── Given records

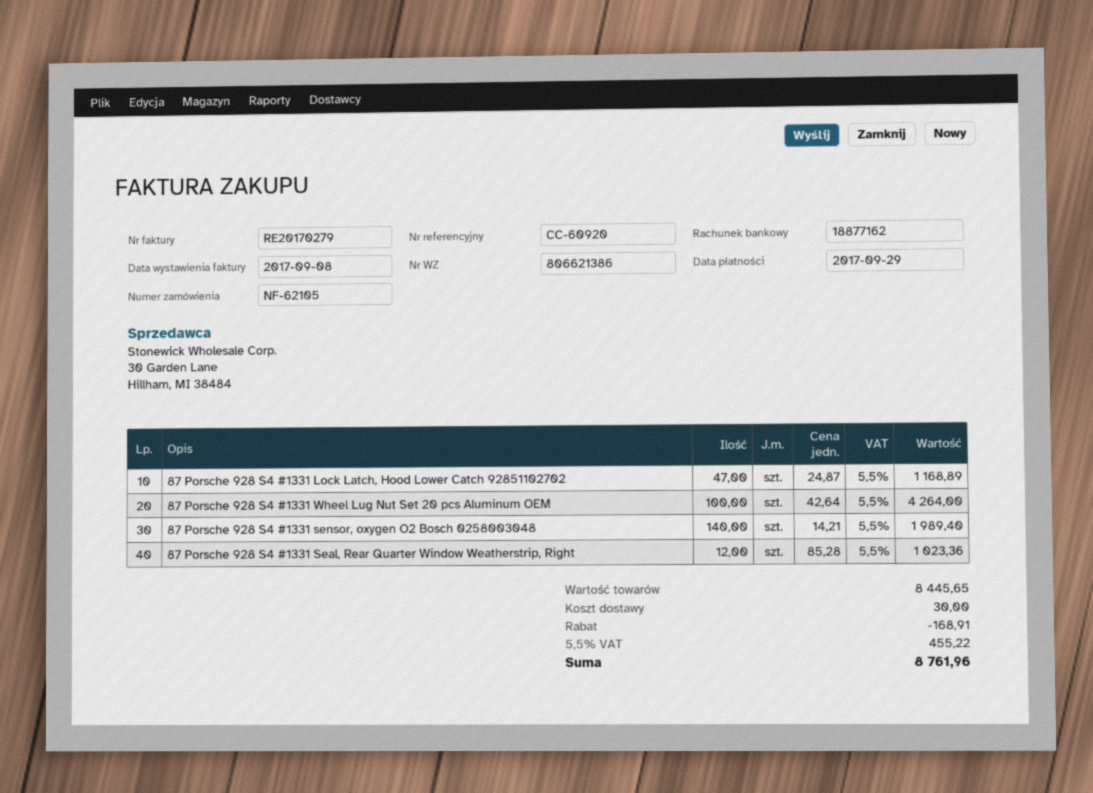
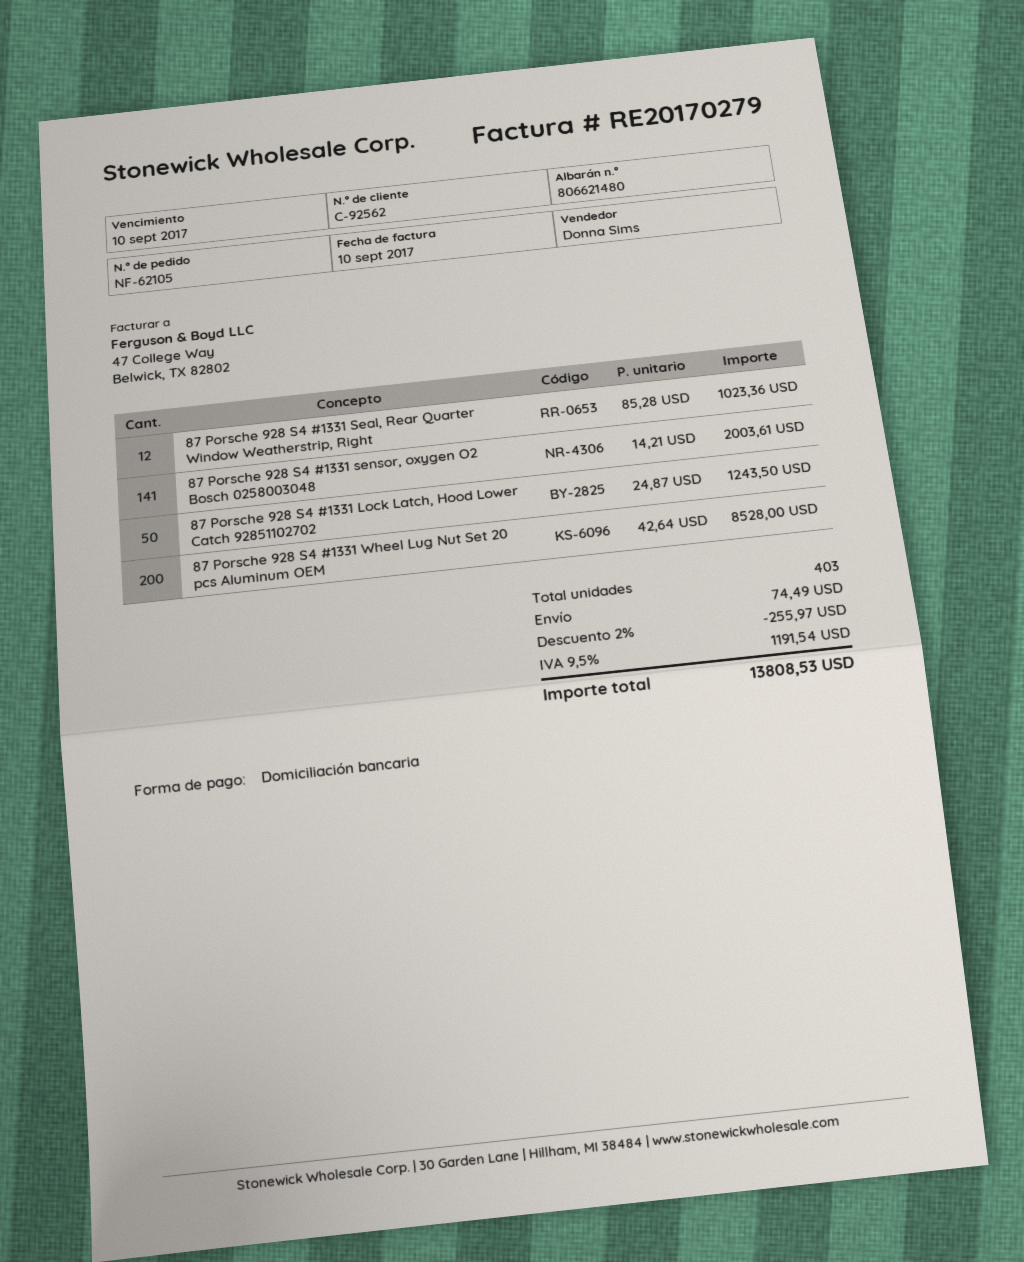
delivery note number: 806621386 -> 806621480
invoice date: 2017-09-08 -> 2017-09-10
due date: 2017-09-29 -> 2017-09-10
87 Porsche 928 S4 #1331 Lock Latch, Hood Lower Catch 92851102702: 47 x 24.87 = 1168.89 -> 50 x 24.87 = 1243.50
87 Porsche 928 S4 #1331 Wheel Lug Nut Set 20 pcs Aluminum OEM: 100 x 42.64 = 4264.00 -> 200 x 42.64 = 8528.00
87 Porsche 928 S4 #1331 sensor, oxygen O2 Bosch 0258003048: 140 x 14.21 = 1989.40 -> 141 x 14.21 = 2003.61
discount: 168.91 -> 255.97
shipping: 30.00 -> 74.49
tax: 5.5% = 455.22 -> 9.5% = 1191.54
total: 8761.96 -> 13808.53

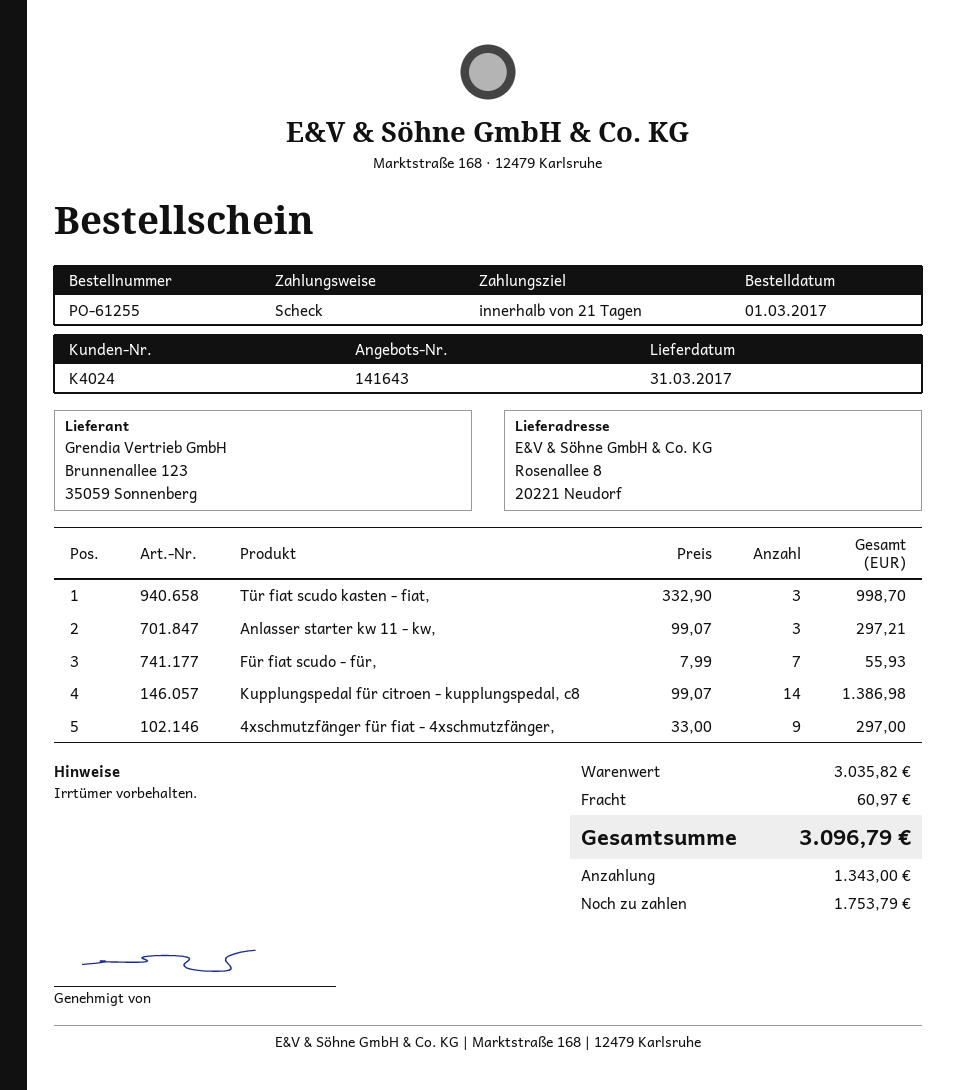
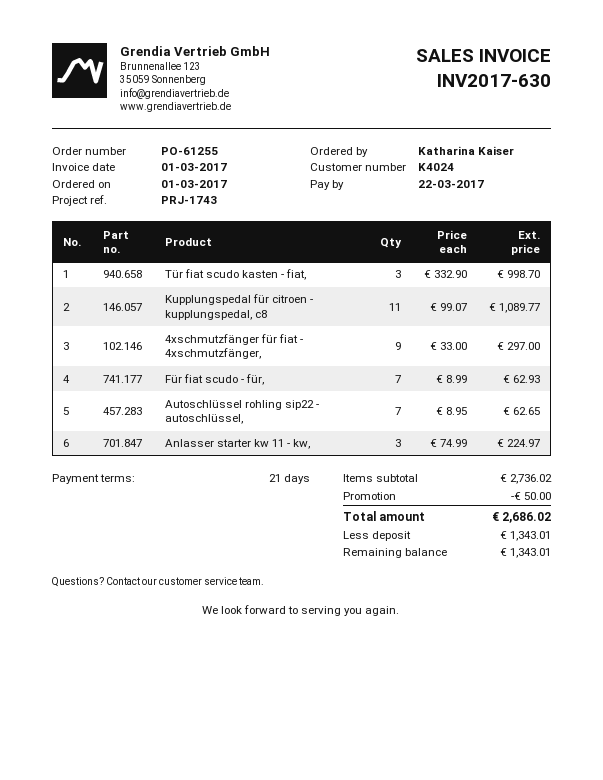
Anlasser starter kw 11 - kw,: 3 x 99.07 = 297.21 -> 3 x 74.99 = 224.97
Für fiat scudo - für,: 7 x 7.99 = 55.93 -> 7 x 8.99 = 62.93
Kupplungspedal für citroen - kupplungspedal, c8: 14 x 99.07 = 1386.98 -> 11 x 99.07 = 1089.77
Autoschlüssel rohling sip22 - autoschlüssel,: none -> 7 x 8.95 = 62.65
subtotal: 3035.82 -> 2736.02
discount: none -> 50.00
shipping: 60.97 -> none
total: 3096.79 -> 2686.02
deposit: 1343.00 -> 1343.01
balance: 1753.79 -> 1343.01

────
── Given records

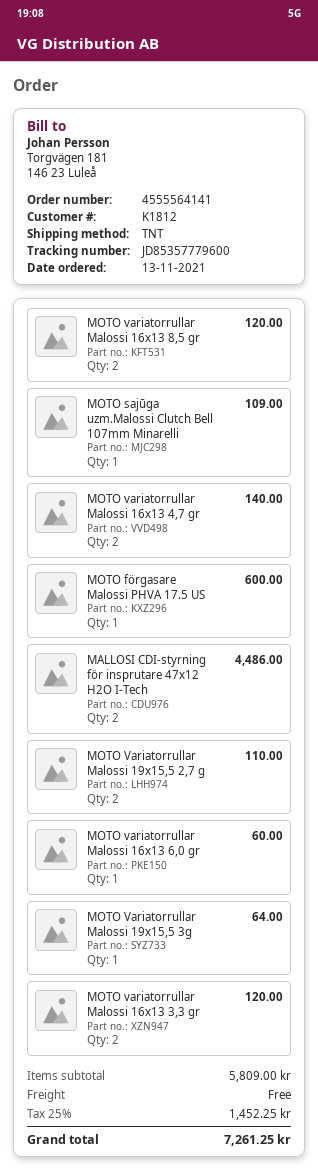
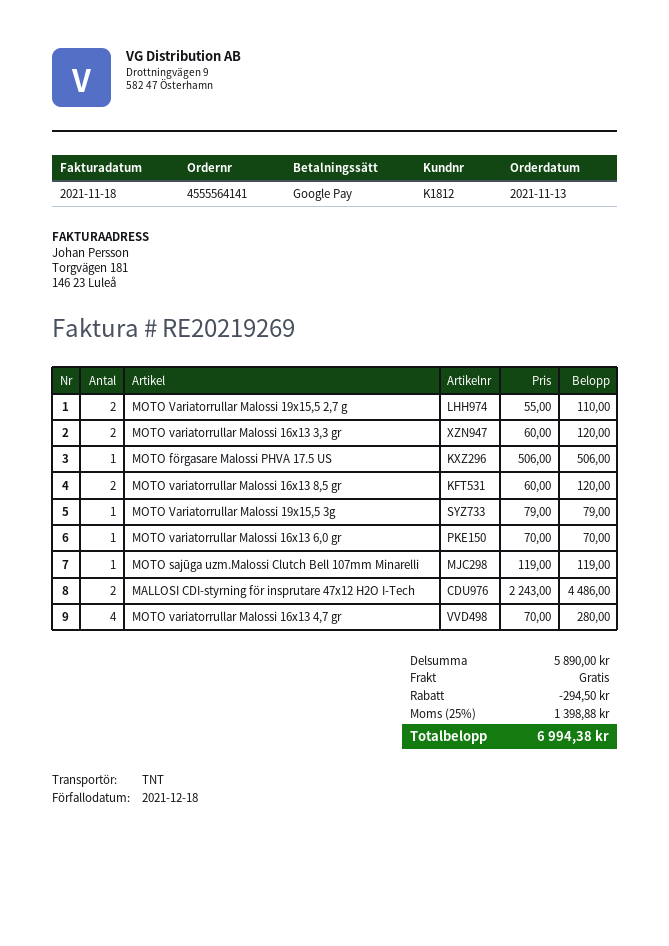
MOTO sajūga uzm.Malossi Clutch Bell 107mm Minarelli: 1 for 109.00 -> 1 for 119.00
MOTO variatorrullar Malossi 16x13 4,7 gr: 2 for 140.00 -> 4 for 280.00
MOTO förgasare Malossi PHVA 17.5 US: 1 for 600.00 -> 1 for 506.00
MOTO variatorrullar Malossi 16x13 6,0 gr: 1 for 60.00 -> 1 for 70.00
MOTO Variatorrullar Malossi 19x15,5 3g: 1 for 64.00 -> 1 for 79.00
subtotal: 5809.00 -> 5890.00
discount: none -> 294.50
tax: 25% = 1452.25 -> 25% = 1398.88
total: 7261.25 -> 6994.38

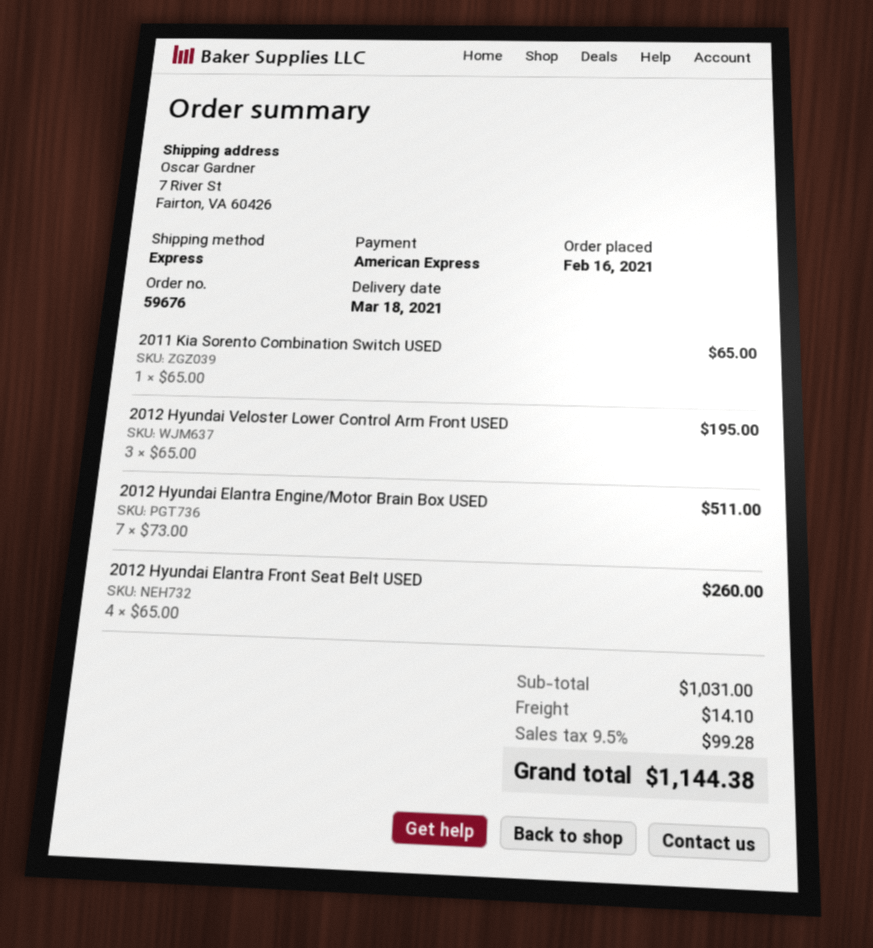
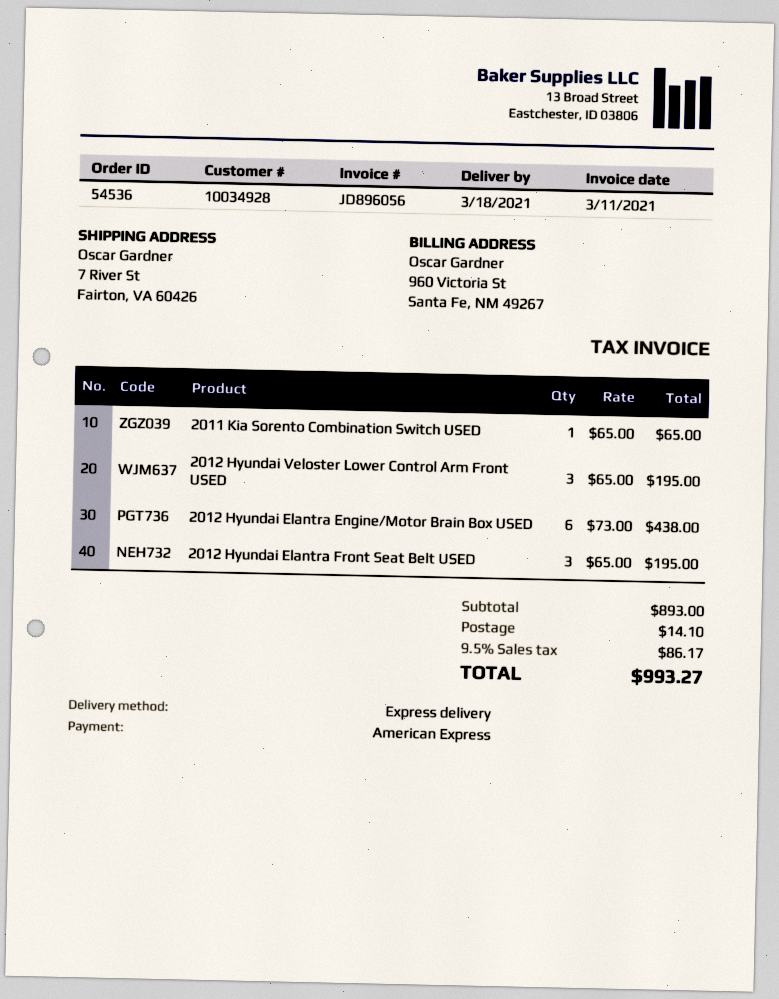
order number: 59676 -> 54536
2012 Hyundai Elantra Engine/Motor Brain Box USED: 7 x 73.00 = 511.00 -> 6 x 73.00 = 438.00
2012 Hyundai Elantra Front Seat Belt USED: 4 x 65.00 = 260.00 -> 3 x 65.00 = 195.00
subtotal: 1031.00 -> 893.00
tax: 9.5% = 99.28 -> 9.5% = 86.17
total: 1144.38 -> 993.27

────

### Work required:
Everything from the line containing "Anlasser starter kw" through the line containing "balance: 1753.79 -> 1343.01" in the material above should be retyped exactly, both ends included, and nothing more.

### Answer to this exercise:
Anlasser starter kw 11 - kw,: 3 x 99.07 = 297.21 -> 3 x 74.99 = 224.97
Für fiat scudo - für,: 7 x 7.99 = 55.93 -> 7 x 8.99 = 62.93
Kupplungspedal für citroen - kupplungspedal, c8: 14 x 99.07 = 1386.98 -> 11 x 99.07 = 1089.77
Autoschlüssel rohling sip22 - autoschlüssel,: none -> 7 x 8.95 = 62.65
subtotal: 3035.82 -> 2736.02
discount: none -> 50.00
shipping: 60.97 -> none
total: 3096.79 -> 2686.02
deposit: 1343.00 -> 1343.01
balance: 1753.79 -> 1343.01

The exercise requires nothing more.